Seine militärische Ausbildung machte erfreuliche Fortschritte, Schon früher ein guter Reiter, wurde er jetzt mit den Künsten der Manege vertraut gemacht. Er empfing auch Unterricht im Felddienste, aber mit dem Schwinden des ersten Eifers wurden die Fortschritte gering. Die Pflichten eines Offiziers, für ein unerfahrenes Gemüth die bestechendsten von allen, weil sie von so viel äußerem Pomp begleitet werden, sind im Grunde sehr trocken und undankbar, da sie hauptsächlich von arithmetischen Berechnungen abhängen, welche viel Aufmerksamkeit erfordern und einen kalt überlegenden Verstand zu ihrer Ausführung. Unser Held machte sich einiger Zerstreutheiten schuldig, die das Gelächter seiner Kameraden und die Vorwürfe seiner Vorgesetzten zur Folge hatten. Dieser Umstand erweckte in ihm das peinliche Gefühl, gerade in den Eigenschaften, welche in seinem neuen Stande die meiste Geltung hatten, untergeordnet befähigt zu sein. Vergebens fragte er sich, weshalb sein Auge eine Distanz oder einen Raum nicht ebenso gut auszumessen verstünde, wie das seiner Kameraden, weshalb es seinem Kopfe nicht immer gelänge, die verschiedenen Schwenkungen anzuordnen, die zu einem bestimmten Manöver erforderlich waren, weshalb sein Gedächtniß, sonst bei den meisten Veranlassungen so glücklich, technische Ausdrücke und einzelne Punkte des Felddienstes nicht genau zu behalten vermöchte. Die Ursache war, daß die oberflächliche Art, mit der er sich gewöhnt hatte seine Aufgaben zu lösen, auf sein von Natur verschlossenes Gemüth wirkte und ihm jenes Schwanken eines unsteten Geistes verlieh, welches zum Studium und strenger Aufmerksamkeit unfähig macht. Zugleich lastete die Zeit schwer auf ihm. Der Landadel der Nachbarschaft war den militärischen Gästen nicht geneigt und zeigte wenig Gastfreundschaft für dieselben, und die Bürger, die vorzugsweise der Handel beschäftigte, waren nicht geeignet, in Waverley den Wunsch nach ihrer Gesellschaft zu erregen.

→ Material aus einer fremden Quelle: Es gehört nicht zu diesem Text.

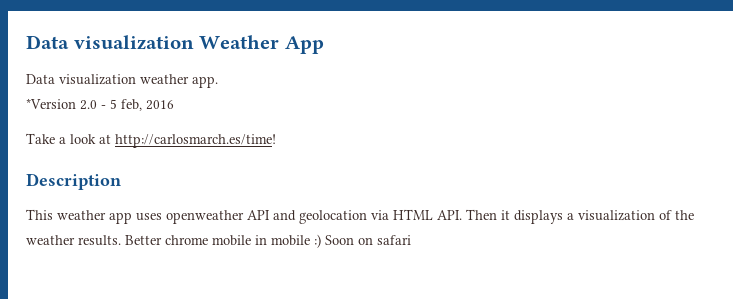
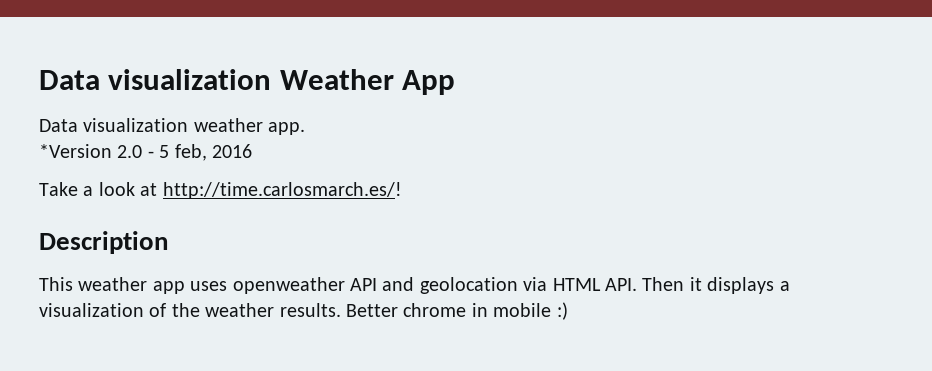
[115,134,276,148] http://carlosmarch.es/time! -> [162,182,402,199] http://time.carlosmarch.es/!
[212,235,251,246] mobile -> (467, 310) none
[325,235,411,245] Soon on safari -> (568, 311) none

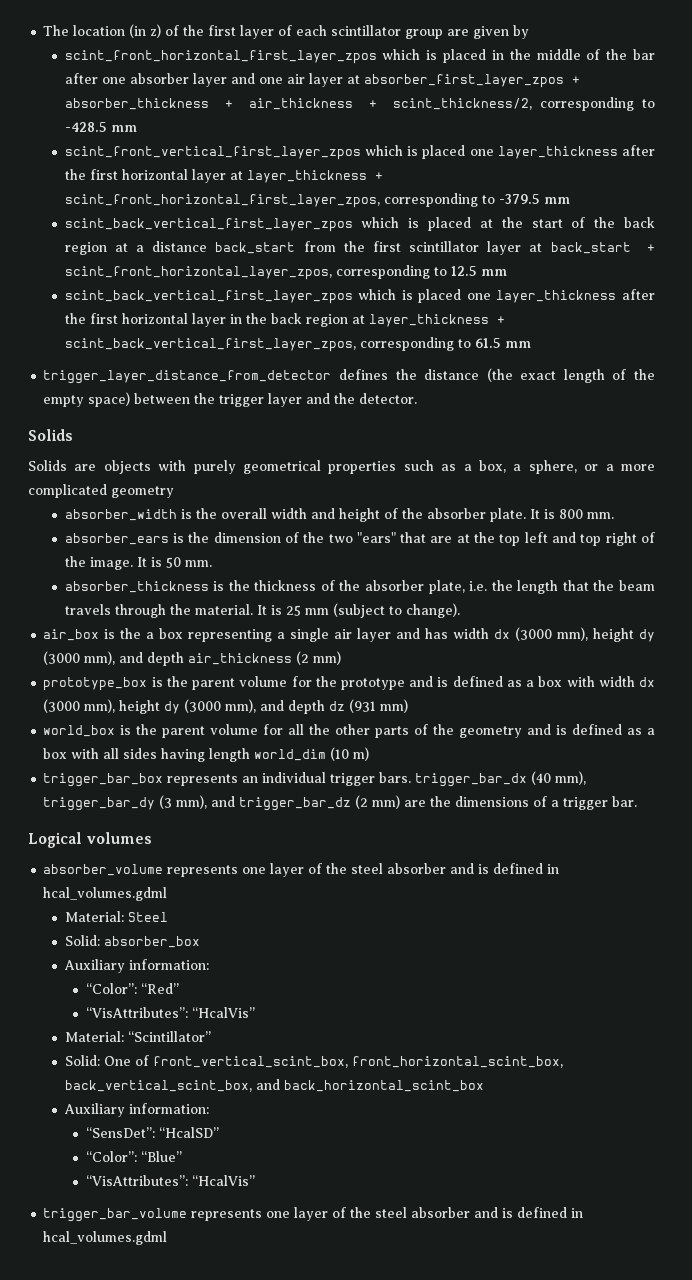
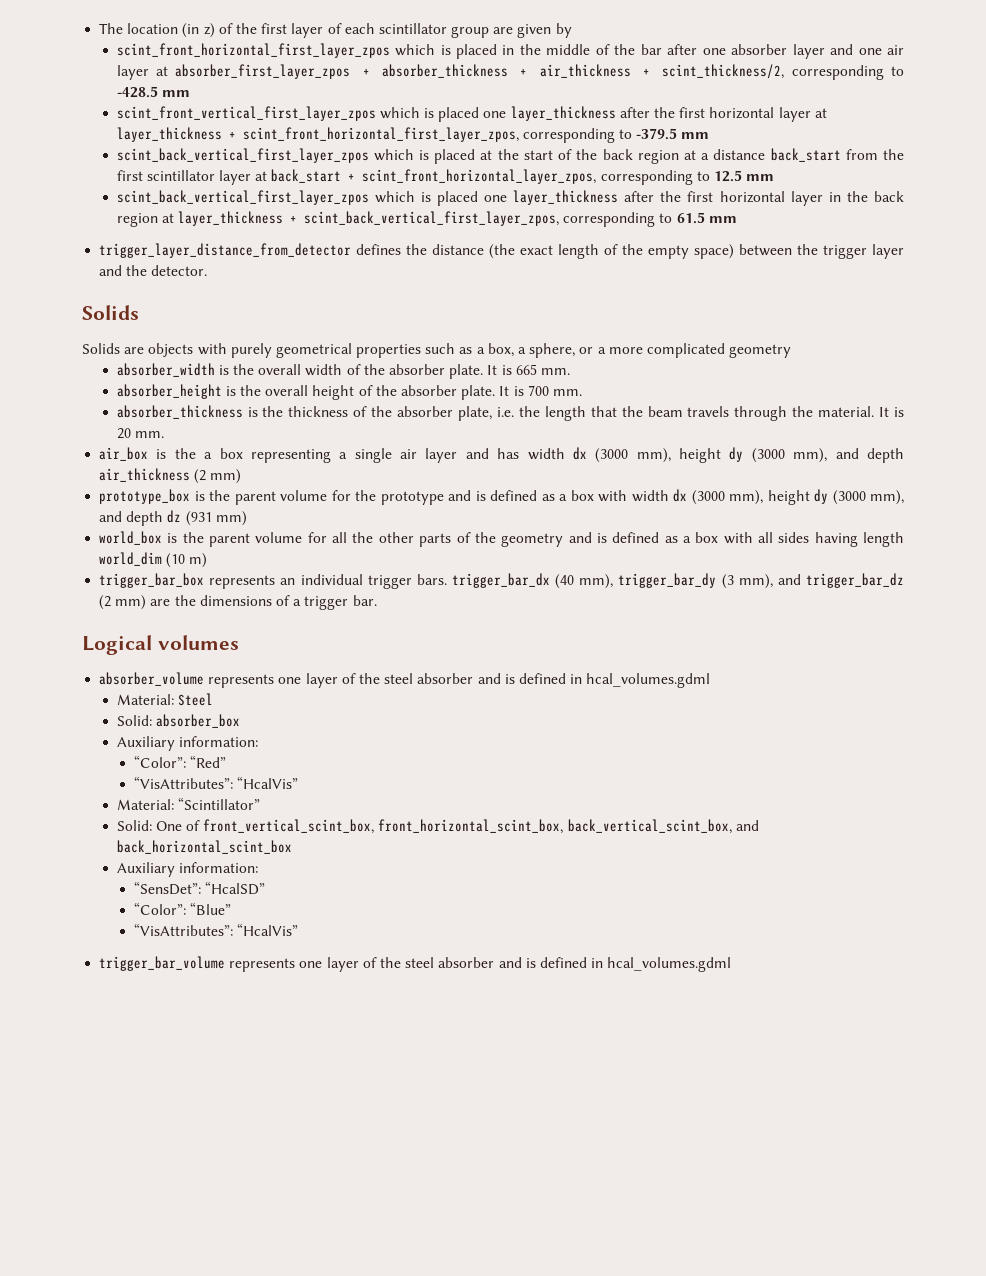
[310,508,335,519] and -> [346,364,570,379] [116,384,309,399] of the absorber plate. It is 665 mm. // absorber_height is the overall
[558,509,614,519] [64,532,656,546] [64,556,181,570] 800 mm. // absorber_ears is the dimension of the two "ears" that are at the top left and top right of the image. It is 50 -> [527,385,549,396] 700
[285,603,460,618] 25 mm (subject to change). -> [116,428,164,439] 20 mm.

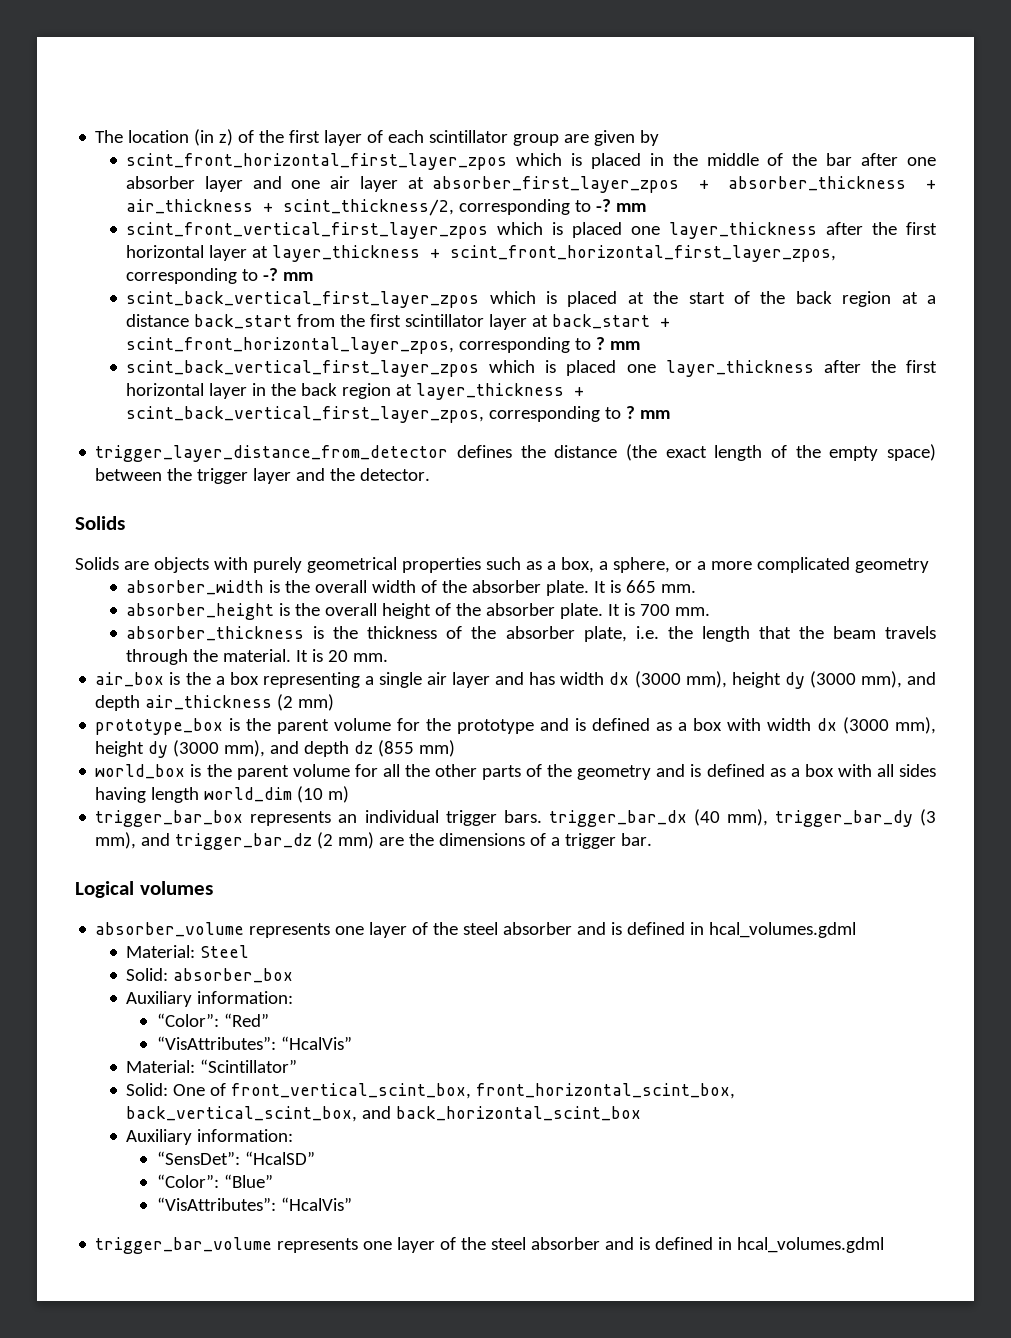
[116,86,158,98] -428.5 -> [596,199,612,212] -?
[636,128,678,140] -379.5 -> [263,268,279,281] -?
[713,170,742,182] 12.5 -> [596,337,606,350] ?
[676,212,705,224] 61.5 -> [626,406,636,419] ?
[185,511,212,526] (931 -> [378,740,415,757] (855

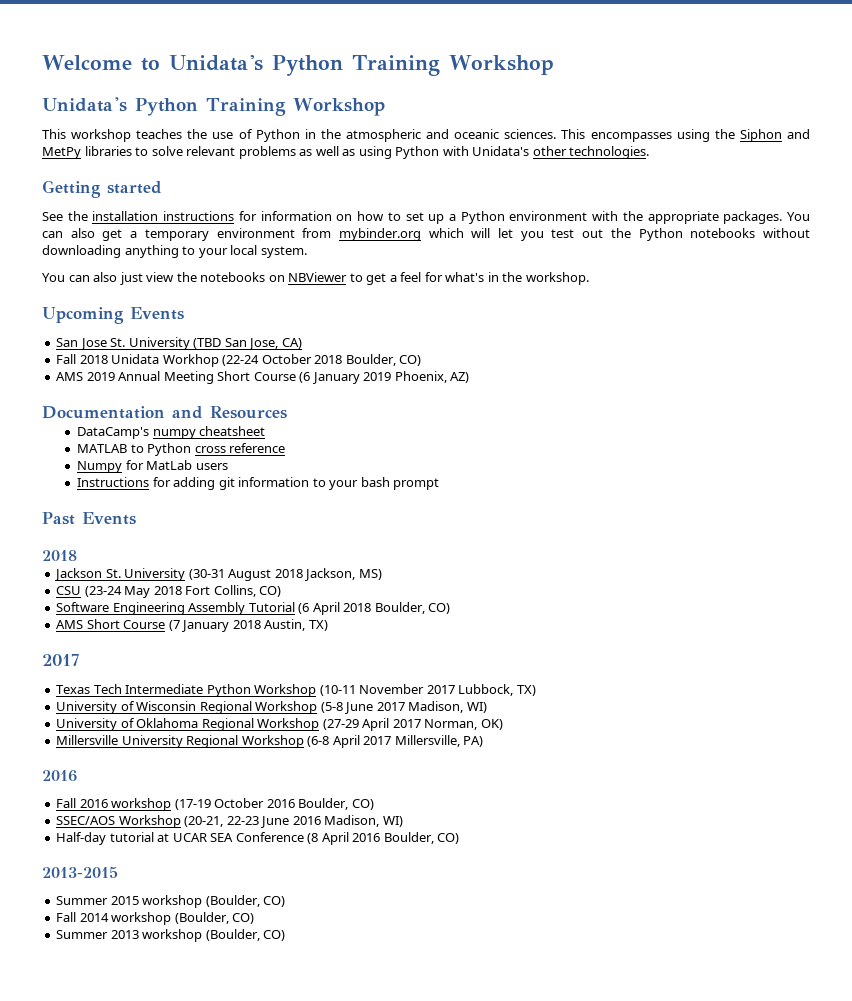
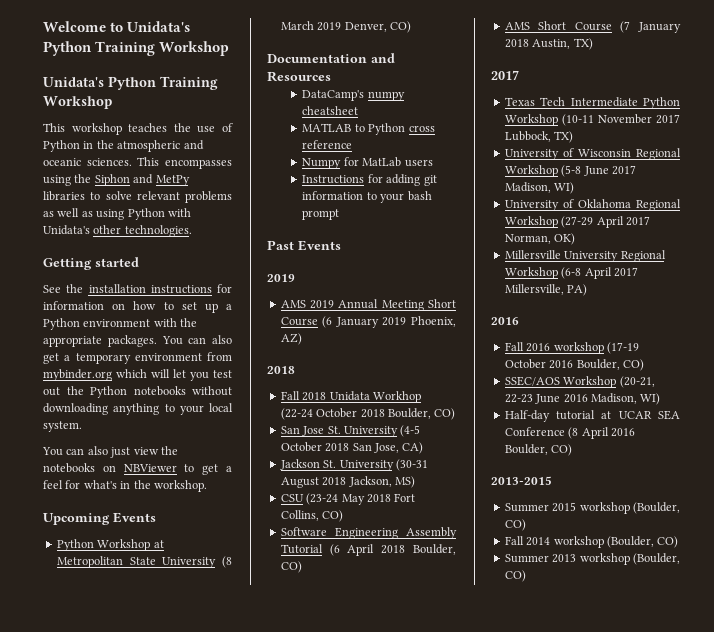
[56,337,302,350] [56,354,422,367] [56,371,470,384] San Jose St. University (TBD San Jose, CA) // Fall 2018 Unidata Workhop (22-24 October 2018 Boulder, CO) // AMS 2019 Annual Meeting Short Course (6 January 2019 Phoenix, AZ) -> [56,539,164,551] [56,556,232,568] [280,21,411,33] Python Workshop at Metropolitan State University (8 March 2019 Denver, CO)
[42,550,77,561] 2018 -> [267,274,295,282] [280,299,456,311] [280,316,456,328] [280,333,302,345] [267,366,295,374] [280,391,421,403] [280,408,456,420] [280,425,421,437] [280,442,424,454] 2019 // AMS 2019 Annual Meeting Short Course (6 January 2019 Phoenix, AZ) // 2018 // Fall 2018 Unidata Workhop (22-24 October 2018 Boulder, CO) // San Jose St. University (4-5 October 2018 San Jose, CA)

Der Sommer und das Verlangen, mehr von Schottland kennen zu lernen, als bei einem Spazierritt aus seiner Garnison möglich war, bestimmten ihn, um Urlaub für einige Wochen nachzusuchen. Er beschloß, zuerst seines Oheims alten Freund und Korrespondenten zu besuchen und die Länge seines Aufenthalts bei ihm den Umständen anzupassen. Er reiste natürlich zu Pferde und von einem einzigen Diener begleitet, und brachte die erste Nacht in einem elenden Wirthshause zu, dessen Wirthin weder Schuhe noch Strümpfe trug, und dessen Wirth, der sich einen Edelmann nannte, beinahe gegen seinen Gast grob geworden wäre, weil dieser ihn nicht zum Abendessen einlud, wie es damals Sitte war. Am nächsten Tage kam Edward in eine offene uneingehegte Gegend, und näherte sich allmählich dem Hochlande von Perthshire, welches sich zuerst als eine blaue Linie am Horizonte zeigte, jetzt aber zu schweren Riesenmassen anwuchs, die das unter ihnen liegende flachere Land trotzig herauszufordern schienen. Nahe dieser gewaltigen Scheidewand, aber noch im Tieflande wohnte Cosmo Comyne Bradwardine von Bradwardine, und wenn den Greisen Glauben zu schenken ist, so hatten seine Vorfahren und alle ihre Erben dort schon seit den Zeiten des allerhuldreichsten König Dunkan gewohnt.